Three steps to make process mining work for you

There is a lot of buzz in the business world about mining. This does not mean the age-old process of collecting precious materials from the earth, but the more recent trend of using intelligent digital tools to extract precious data from your business.

Process mining has been around for over a decade but has really come to prominence in the last few years. At its simplest, process mining is to your business what an x-ray is to your health, it is a tool for seeing beneath the surface and analyzing how everything is working.

Process mining captures data from enterprise IT systems to create a picture of how processes are performing and assess what steps are being executed, where, how and how efficiently. It is an automated approach to process mapping that utilizes your existing business systems to provide solid data to answer those questions.

Task mining, a relative newcomer to the scene, is another approach to process analysis. Where process mining looks at the steps in the processes, examining how they are working together and where inefficiencies might be found, task mining goes a little deeper. It puts that ‘x-ray’ under the microscope and starts to examine the actions that make up each of those steps.

Task mining is granular and utilizes tools such as UI logs and keystroke recordings to analyze the actions users take to complete their part of the process.
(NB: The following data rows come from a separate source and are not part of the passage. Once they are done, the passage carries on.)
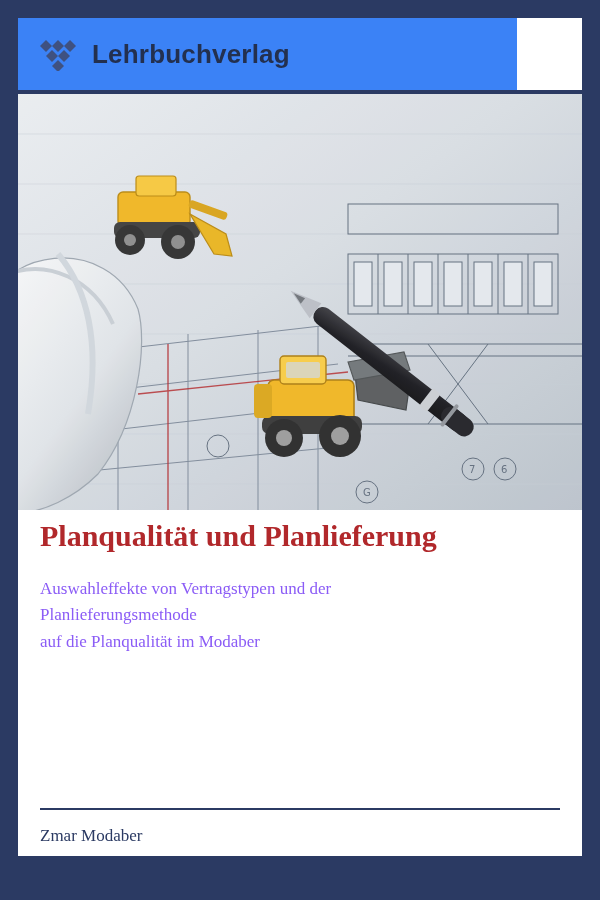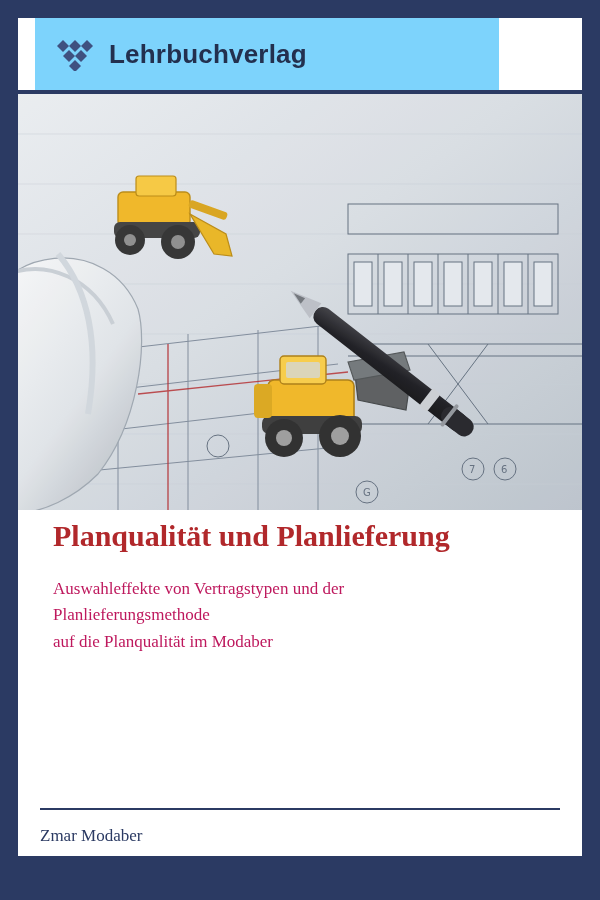"Lehrbuchverlag" .header { background: #7dd3fc -> #3b82f6; left: 17px -> 0; width: 464px -> 499px }
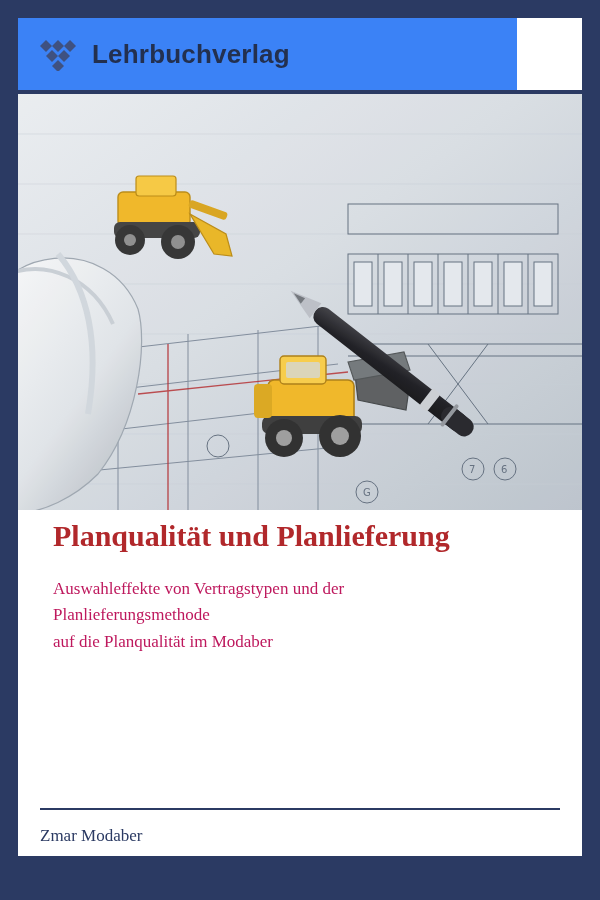"Planqualität und Planlieferung" .title-block { padding: 0 35px -> 0 22px }
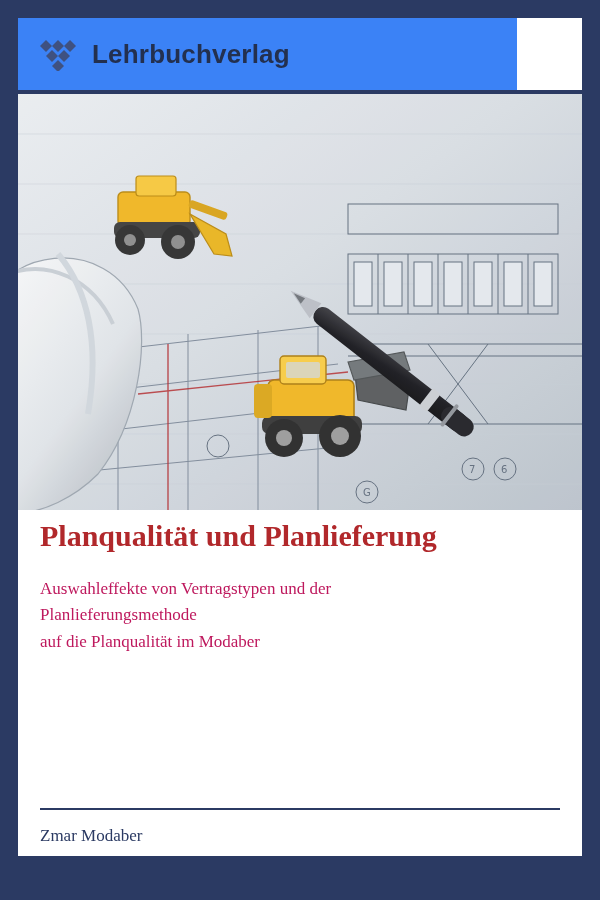"Auswahleffekte von Vertragstypen und der" .book-subtitle { color: #be185d -> #8b5cf6 }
Everything from mouse clicks, copy and pastes and other routine actions identified through natural language processing and pattern recognition paint a picture of what goes into completing a process and helps to identify where improvements could be made through systems, automation or training.
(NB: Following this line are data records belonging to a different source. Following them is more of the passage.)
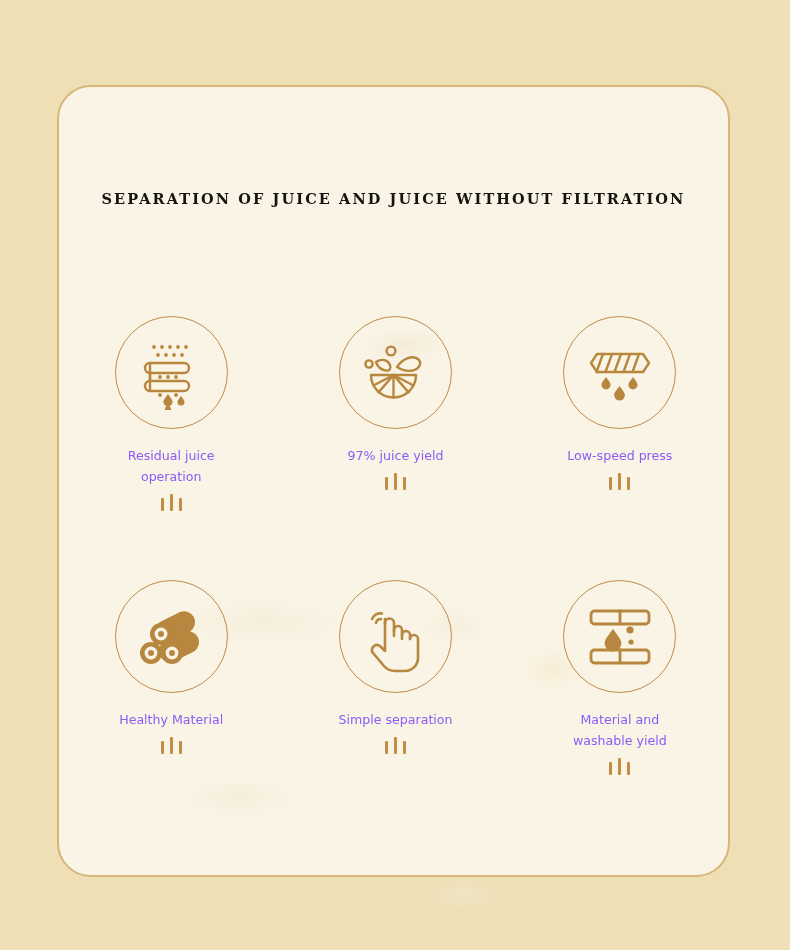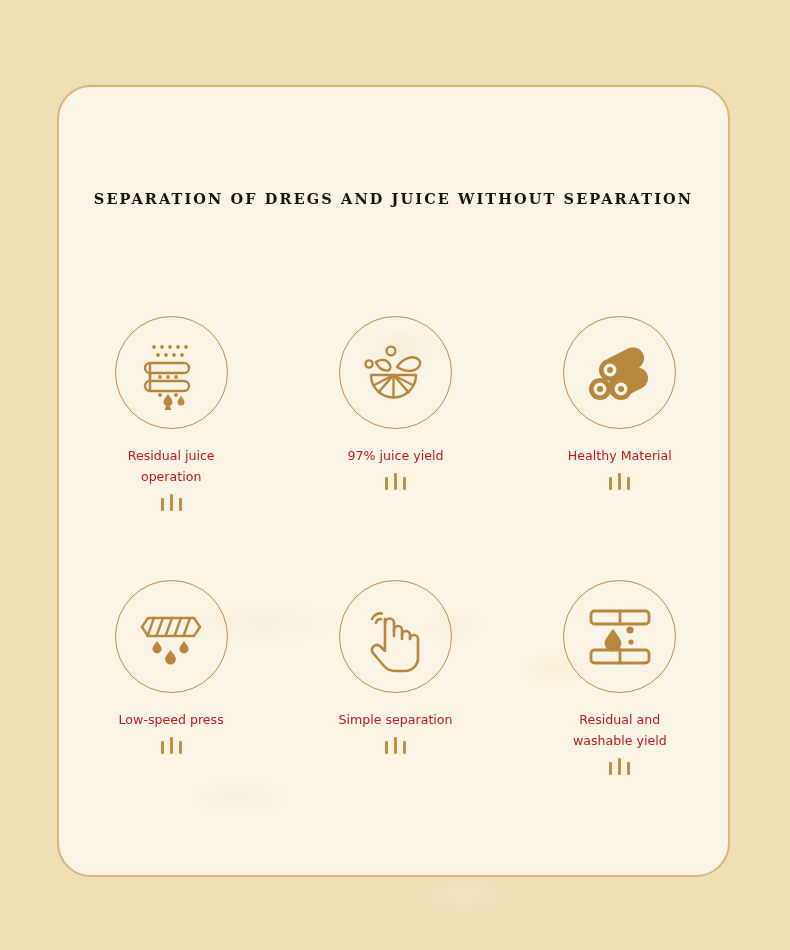"SEPARATION OF DREGS AND JUICE" div.panel-title { text: DREGS AND JUICE WITHOUT SEPARATION -> JUICE AND JUICE WITHOUT FILTRATION }
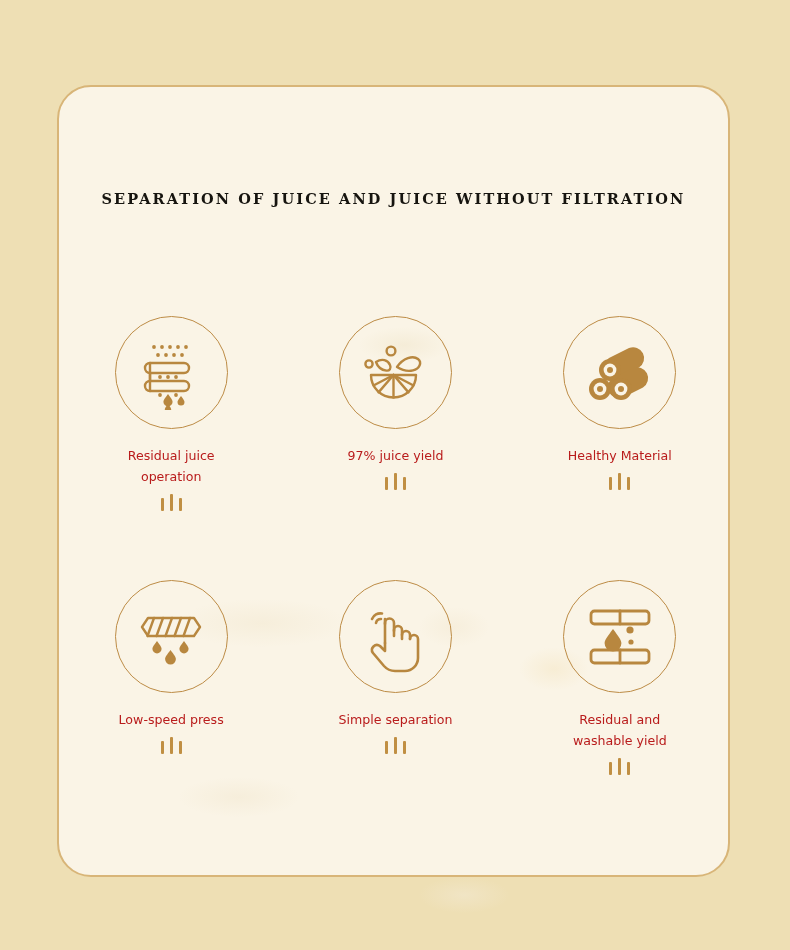"Residual juice" .cell-label { color: #b91c1c -> #8b5cf6 }
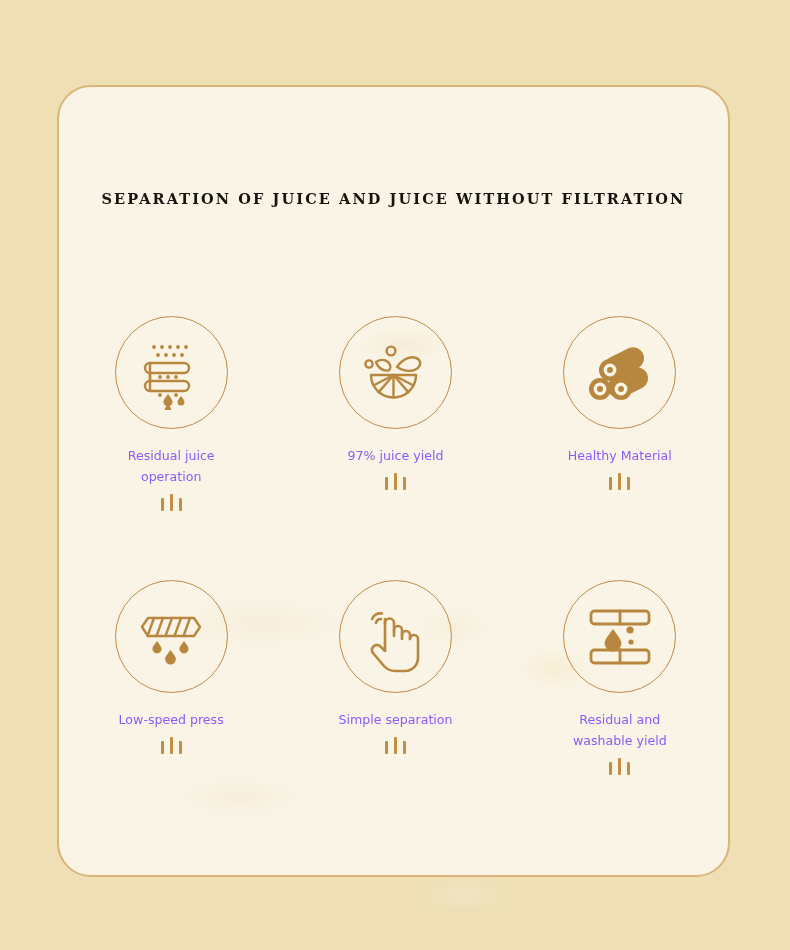"Healthy Material" div.cell { order: before "Low-speed press" -> after "Low-speed press" }
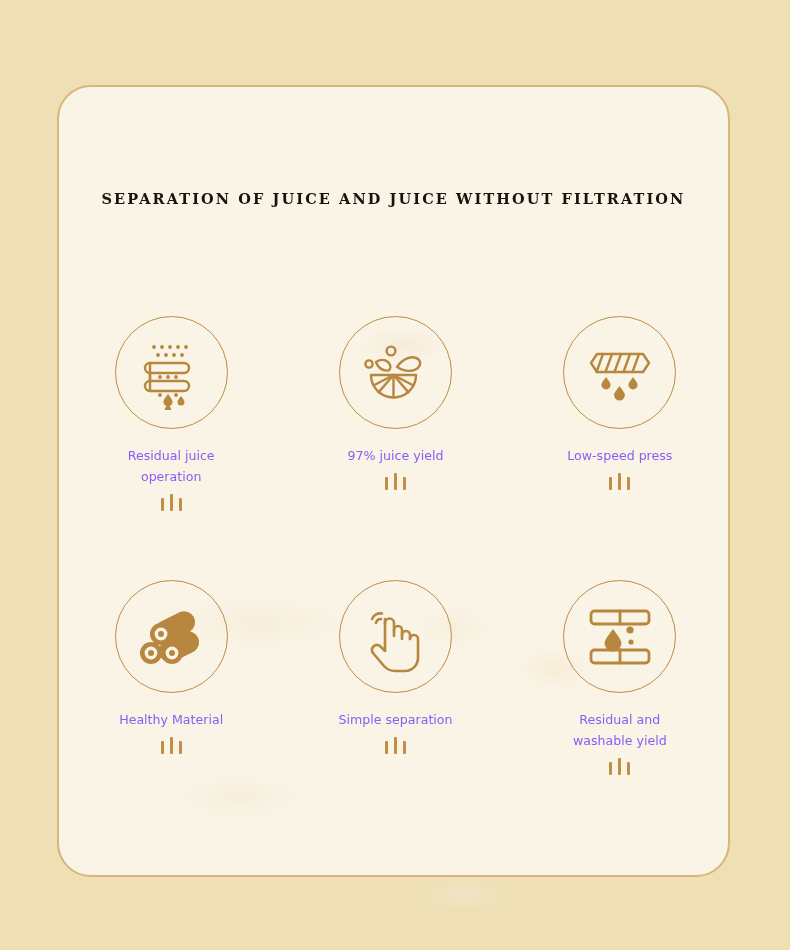"Residual and" div { text: Residual -> Material }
These tools provide process experts with significantly more data to drive their process improvement initiatives. Good process mining will identify your process steps and inefficiencies, bottlenecks or breakdowns. Task mining will clarify the steps people take, the actions performed and the methods followed.

What you then need to do with this ‘as-is’ process state is work with your teams and process improvement agents to discover what these processes should be. How do you utilize this data to create a smoother, more effective process? Why do staff skip over a certain step or complete steps out of order? What front-line experience is not being captured by the data and what operational understanding is missing on the shop floor? Reconciling the data collected and the desired outcome is a human task that requires communication, collaboration and iteration.


Once the process and task mining tools are running, the picture of your processes and procedures will become clearer. That information is only useful when it is utilized, so gather the data and make it accessible.

Create the ‘as-is’ process, warts and all, from the outcomes of the mining exercises and share it with your teams. Use an effective process intelligence tool that lets them examine the maps and really drill down into the activities. Make it visual, easy to access and navigate and add plenty of notes to clarify where the assumptions or results have been drawn from.


Once you have clarified the process based on the data, give your staff a way to provide feedback. Engaging your teams gives them a chance to review what the data has shown and elaborate on the why and how of their process execution. This will give you a window into what happens, providing insight into what the data says and a clearer picture of the underlying influences, from available systems and tools to training, habits and assumed knowledge.

A great process platform will also invite solutions, allowing the process users to suggest how the various bottlenecks, breakdowns or inefficiencies could be addressed. Give a voice to those who know the best process and compare their ideas with the data you have accumulated for optimal results.


With the processes clarified and examined by the stakeholders, it is time to put what you have learned into practice. Consider the data from the mining tools and the feedback from the teams and begin to adjust the tasks, actions and activities in your processes.

Good process and task mining will highlight the most key pain points and they should be prime candidates for improvement. Identify the best solutions and begin to put them into place, updating practices, changing sequences and improving systems to reduce the drag on the overall process.

Then re-examine what you have. This is where process and task mining can save considerable time and effort, by producing comparable, verifiable data that objectively tells you what difference your process improvements have made.

These tools can validate automation decisions and provide ROI data for your process initiatives. It is likely that you will not get it right first time, so use the fresh data to generate new ideas, more granular metrics and further options for increasing the efficiency and effectiveness.

Keep people in the process loop

Process and task mining are technologies that will become more affordable, powerful and versatile. However, it will still be a while before it can compete with the breadth of understanding and insight a human operator brings to the data. That is why it is vital that you balance your technological investment with great people who are passionate about your processes.

When you invest in tools like these, make sure they are supported by people who can utilize the data they produce and action real change out of it through great communication, effective collaboration and a commitment to continuous improvement.